Of the four people at the table, myself included, each of us had been enhanced and/or hurt by Love. Three of us shared our thoughts and stories past and present on how Love has affected our lives. Even though some of the experiences have been painful, we were mostly in agreement that through Love, our lives over time had been enriched. One person at the table had a totally opposite opinion on Love. This person whom I will call “Tim,” told us that he has benefited from limiting the amount of Love in his life. He had an unhappy childhood, few dating experiences, and never married. He also proudly commented that he didn’t even have a pet, because, “I wouldn’t know how to take care of it.” He added that “because of my limited exposure of emotional attachments in my life, I have decreased the level of lifetime discomfort.” So the rest of us looked at each other and said, “Okay Tim…let’s examine this a little more.” The following are some of the points that came up in our discussion:
1. The day you are born, you get your first taste of Love, hopefully from good, responsible parents. As some of us know, this may not always be the case.
2. Love is a double-edged sword. When it works, it is euphoria….when it doesn’t, the trauma can seem endless.
3. To Love is to accept Loss. Relationships can end, consensually, or suddenly through death.

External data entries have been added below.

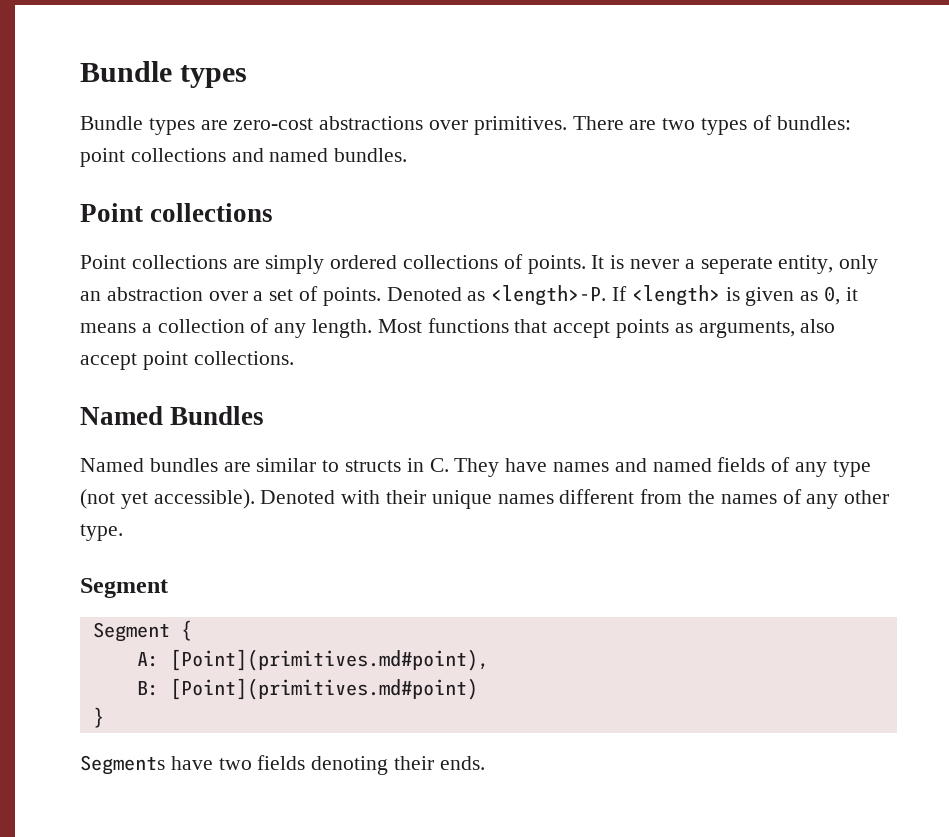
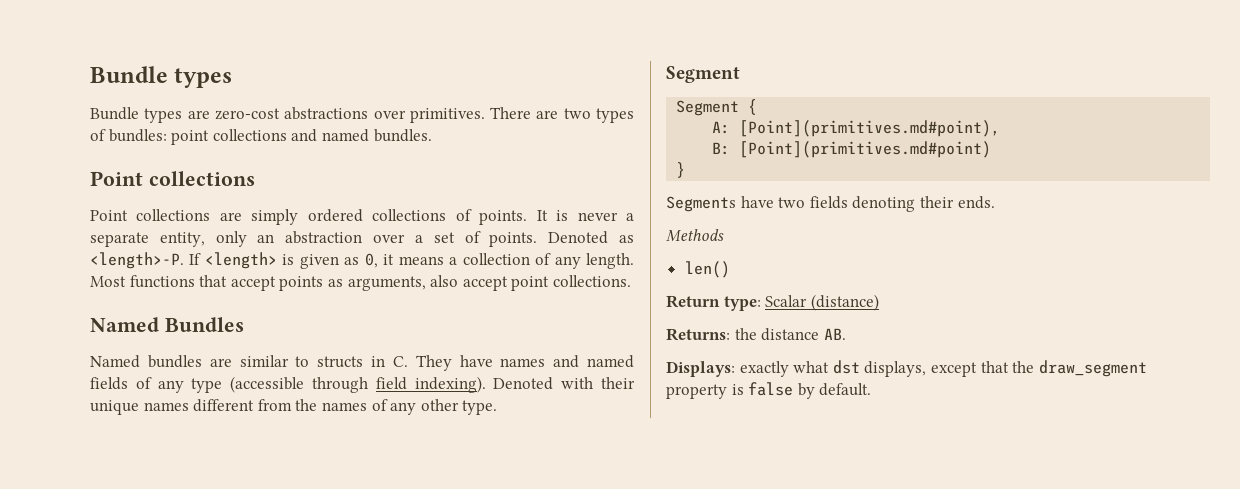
- It is never a seperate entity, only an abstraction over a set of points.
+ It is never a separate entity, only an abstraction over a set of points.
- Named bundles are similar to structs in C. They have names and named fields of any type (not yet accessible).
+ Named bundles are similar to structs in C. They have names and named fields of any type (accessible through field indexing).
+ Methods
+ len()
+ Return type: Scalar (distance)
+ Returns: the distance AB.
+ Displays: exactly what dst displays, except that the draw_segment property is false by default.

4. What is a life without Love? An empty sphere where all you hear is the sound of your own voice.
5. It is better to have failed at Love, then to never have loved at all.
6. Life is meant to be shared.
7. Love + Age = Enlightenment.
So you get the gist…these are some of the thoughts that were raised during the conversation. Pros and Cons…on the topic of Love. One point that I found quite interesting is the question of Love and Loss. For each person that we choose to love, we do enter into a relationship where the possibility, and in some cases, the eventuality, of Loss is quite real. For example: Our parents. Generally, they pass on before us. We grow up with them, we share our thoughts and dreams with them, our joys and sorrows…until one day they leave us here. Now, perhaps we should ask ourselves this…as painful as the parting may be, would we erase all the memories? Did we learn, and what did we learn, from the experience? Yes, indeed…Love may end in Loss…but because of it, have we become more evolved and better human beings? Isn’t that what it’s all about?
So does it take Courage to Love? Under the circumstances, you bet. It’s always easier in life to make no choices, have no opinions, and limit Love. Like the baseball player who is in a batting slump, the Champions step forward to take another swing, while the Fearful walk away. When the Champions of Love swing and hit a Grand Slam Home Run, they will tell you, “There’s no other feeling like it.”